What You Need To Know
- A solar storm has caused dozens of Starlink satellites to drop from orbit, SpaceX said
- About 40 of the 49 launched last week have burned up upon reentry into the atmosphere, or are about it
- The geomagnetic storm increased atmospheric drag on the satellites, SpaceX officials said
- Almost 2,000 Starlink satellites are still orbiting Earth
Up to 40 of the 49 small satellites launched last week have either reentered the atmosphere and burned up, or are on the verge of doing so, the company said in an online update Tuesday night.
SpaceX said a geomagnetic storm last Friday made the atmosphere denser, which increased the drag on the Starlink satellites, effectively dooming them.

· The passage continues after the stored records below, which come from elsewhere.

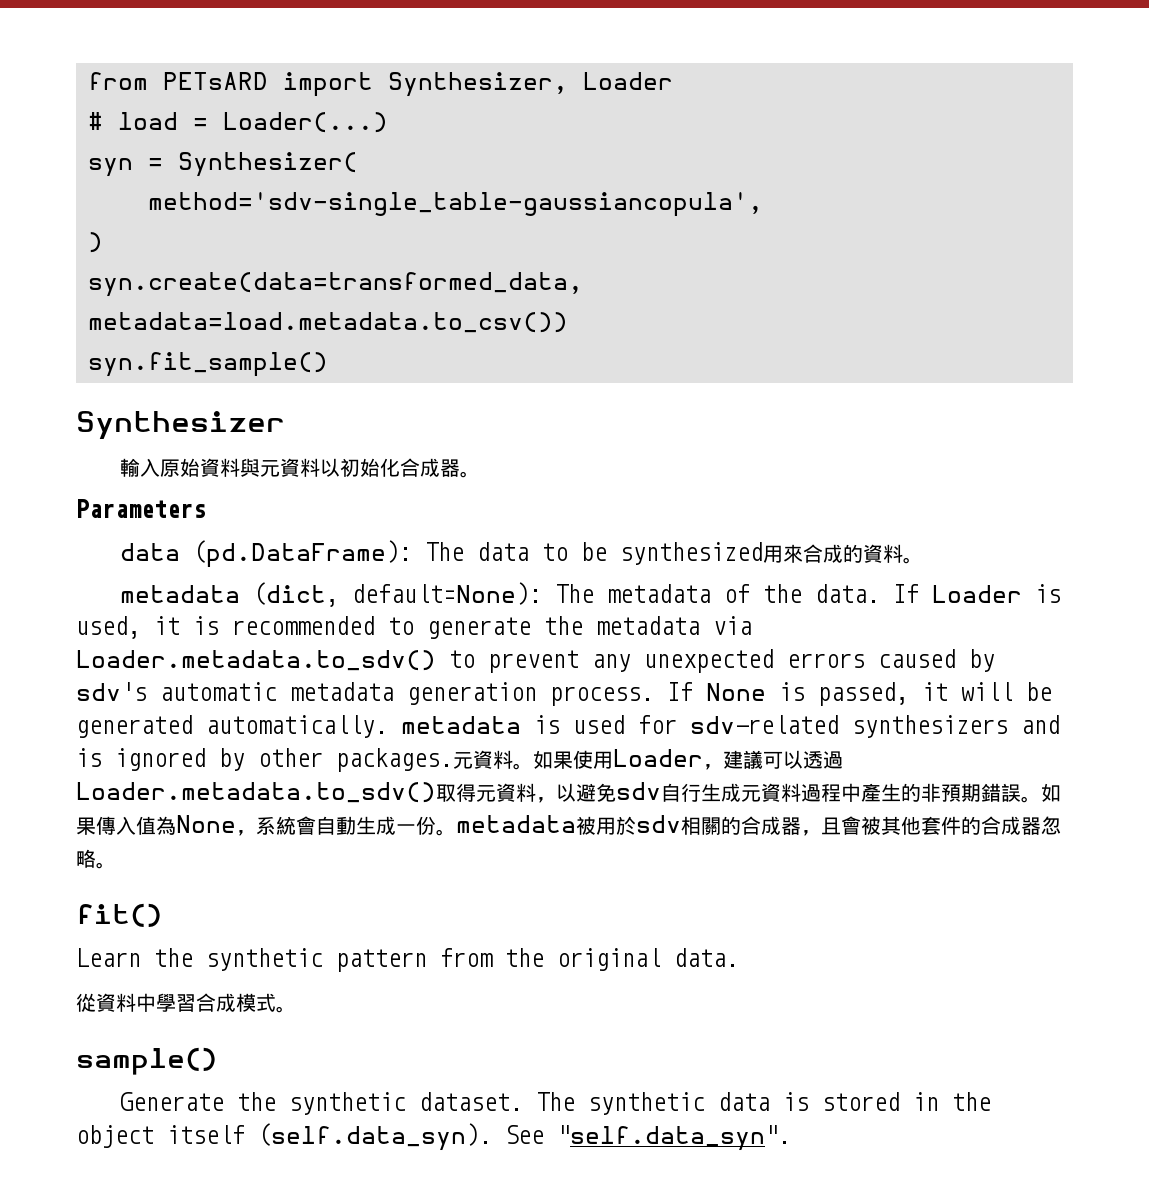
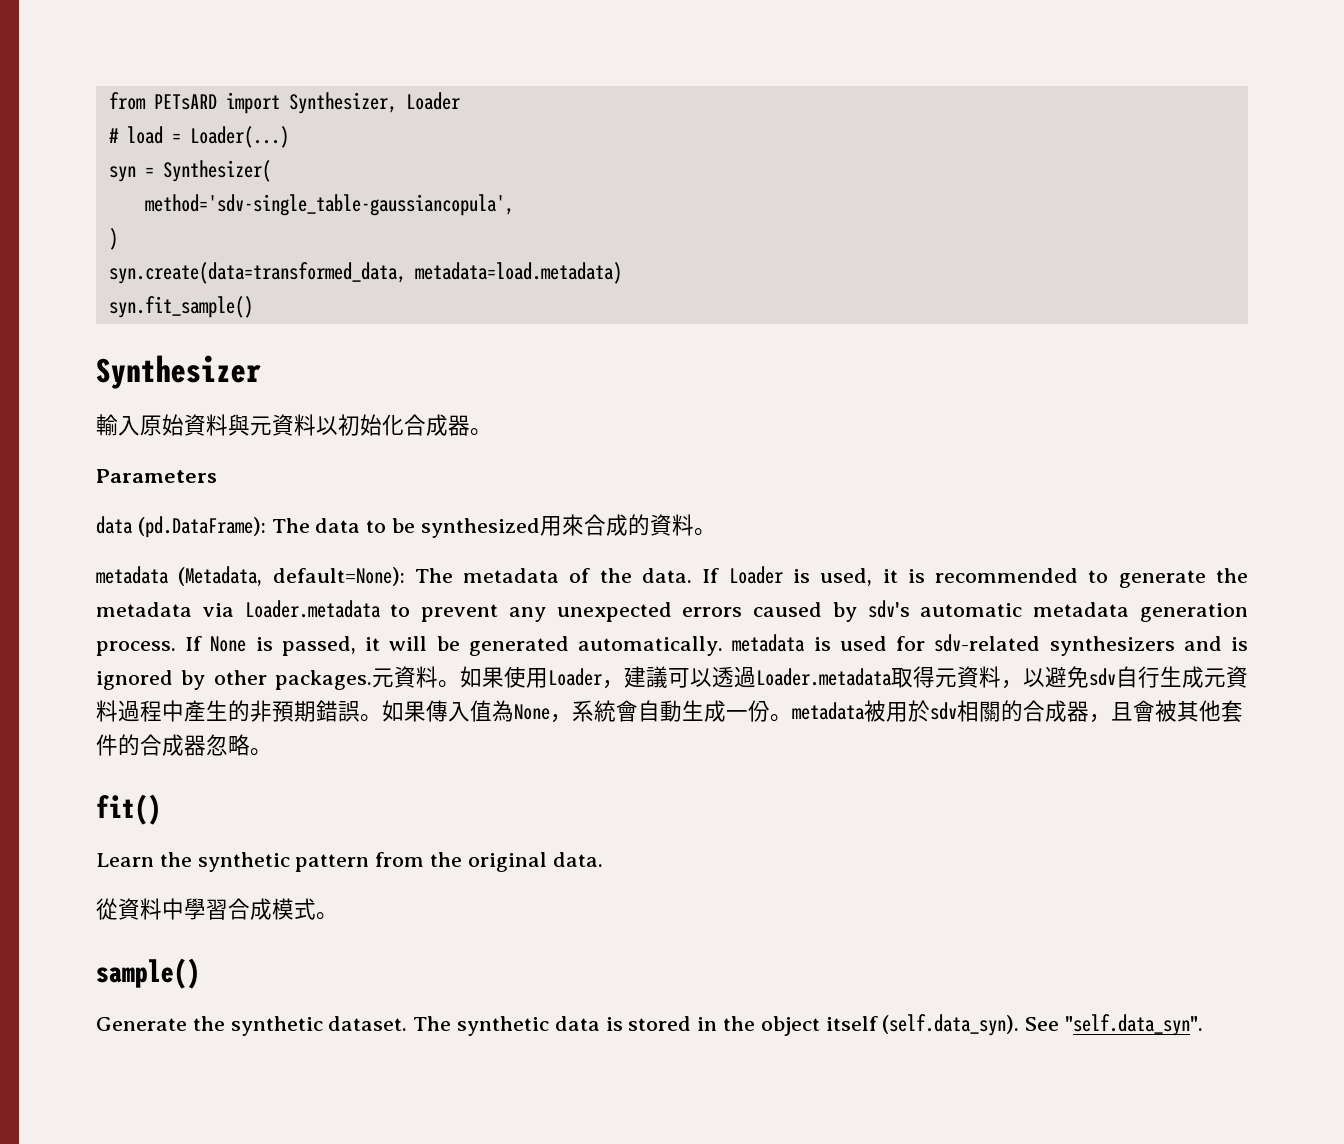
- syn.create(data=transformed_data, metadata=load.metadata.to_csv())
+ syn.create(data=transformed_data, metadata=load.metadata)
- metadata (dict, default=None): The metadata of the data.
+ metadata (Metadata, default=None): The metadata of the data.
- If Loader is used, it is recommended to generate the metadata via Loader.metadata.to_sdv() to prevent any unexpected errors caused by sdv's automatic metadata generation process.
+ If Loader is used, it is recommended to generate the metadata via Loader.metadata to prevent any unexpected errors caused by sdv's automatic metadata generation process.
- 如果使用Loader，建議可以透過Loader.metadata.to_sdv()取得元資料，以避免sdv自行生成元資料過程中產生的非預期錯誤。
+ 如果使用Loader，建議可以透過Loader.metadata取得元資料，以避免sdv自行生成元資料過程中產生的非預期錯誤。

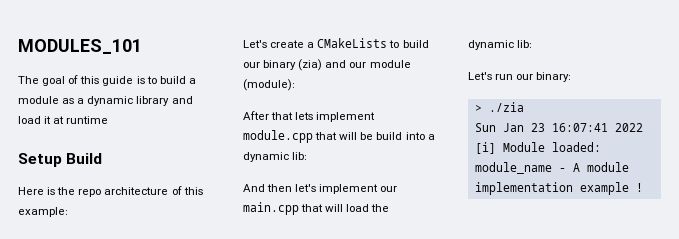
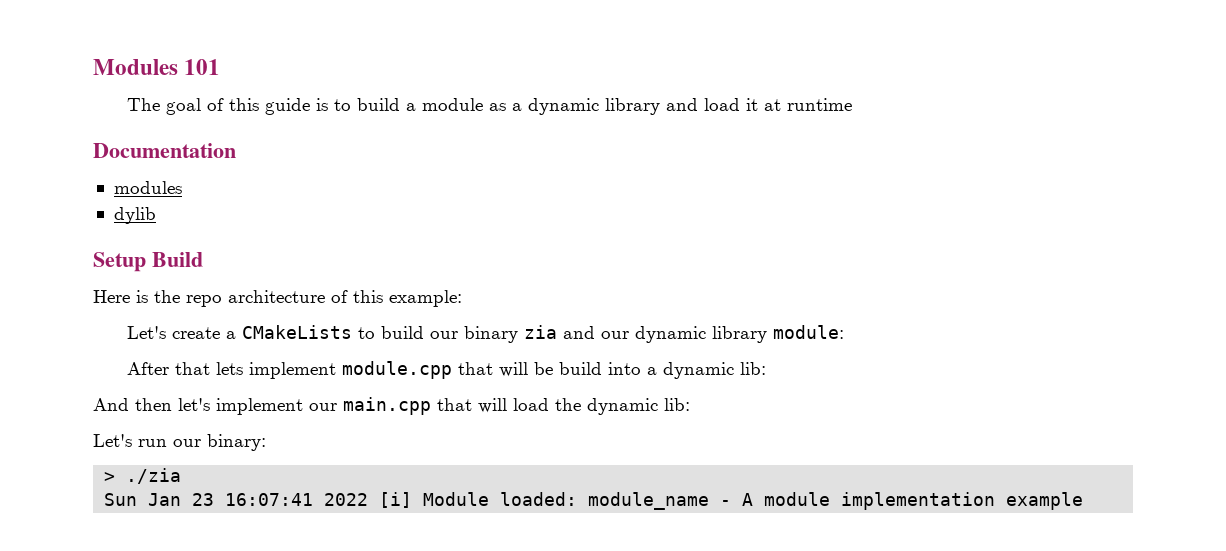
- MODULES_101
+ Modules 101
+ Documentation
+ modules
+ dylib
- Let's create a CMakeLists to build our binary (zia) and our module (module):
+ Let's create a CMakeLists to build our binary zia and our dynamic library module:
- Sun Jan 23 16:07:41 2022 [i] Module loaded: module_name - A module implementation example !
+ Sun Jan 23 16:07:41 2022 [i] Module loaded: module_name - A module implementation example

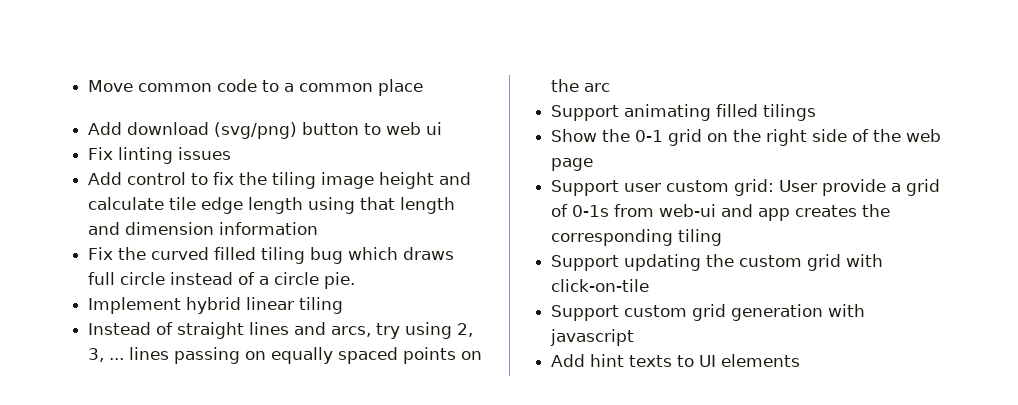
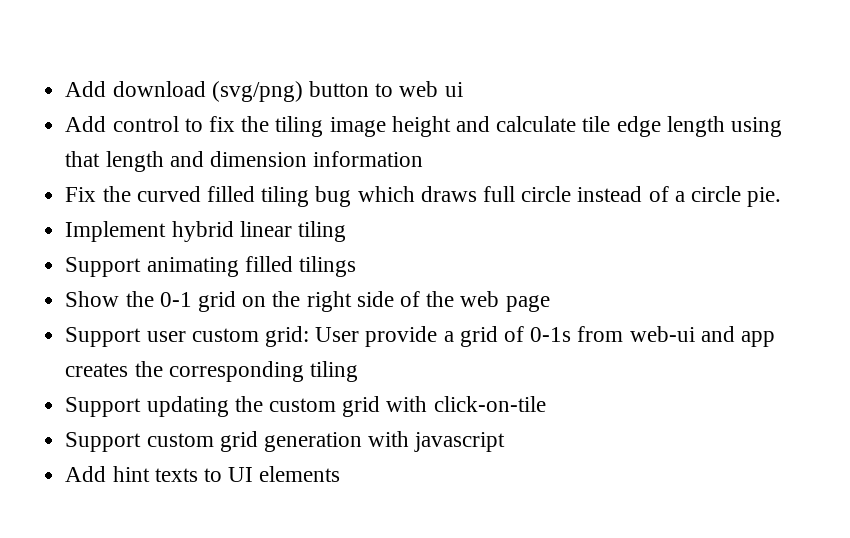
- Move common code to a common place
- Fix linting issues
- Instead of straight lines and arcs, try using 2, 3, ... lines passing on equally spaced points on the arc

Ground controllers tried to save the compact, flat-panel satellites by putting them into a type of hibernation and flying them in a way to minimize drag. But the atmospheric pull was too great, and the satellites failed to awaken and climb to a higher, more stable orbit, according to the company.
SpaceX still has close to 2,000 Starlink satellites orbiting Earth that are providing internet service to remote corners of the world. They circle the globe more than 340 miles (550 kilometers) up.
The satellites hit by the solar storm were in a temporary position. SpaceX officials said they are deliberately launched into this unusually low orbit so that any duds can quickly reenter the atmosphere so they won't pose a threat to other spacecraft.
There is no danger from these newly falling satellites, either in orbit or on the ground, according to the company.
Each satellite weighs less than 575 pounds (260 kilograms).
SpaceX described the lost satellites as a “unique situation." Experts say the type of geomagnetic storm that hit the satellites can be caused by intense solar activity, like sun flares, which can send streams of plasma from the sun's corona hurtling out into space and toward Earth.
Since launching the first Starlink satellites in 2019, SpaceX founder Elon Musk said he envisions a constellation of thousands more to increase internet service.
Company officials say SpaceX is trying to help restore internet service to Tonga through this network following the devastating volcanic eruption and tsunami.
London-based OneWeb has its own internet satellites in orbit, and Amazon plans to start launching its satellites later this year.
Astronomers are worried that these mega constellations will ruin nighttime observations from Earth. The International Astronomical Union is forming a new center for the protection of dark skies.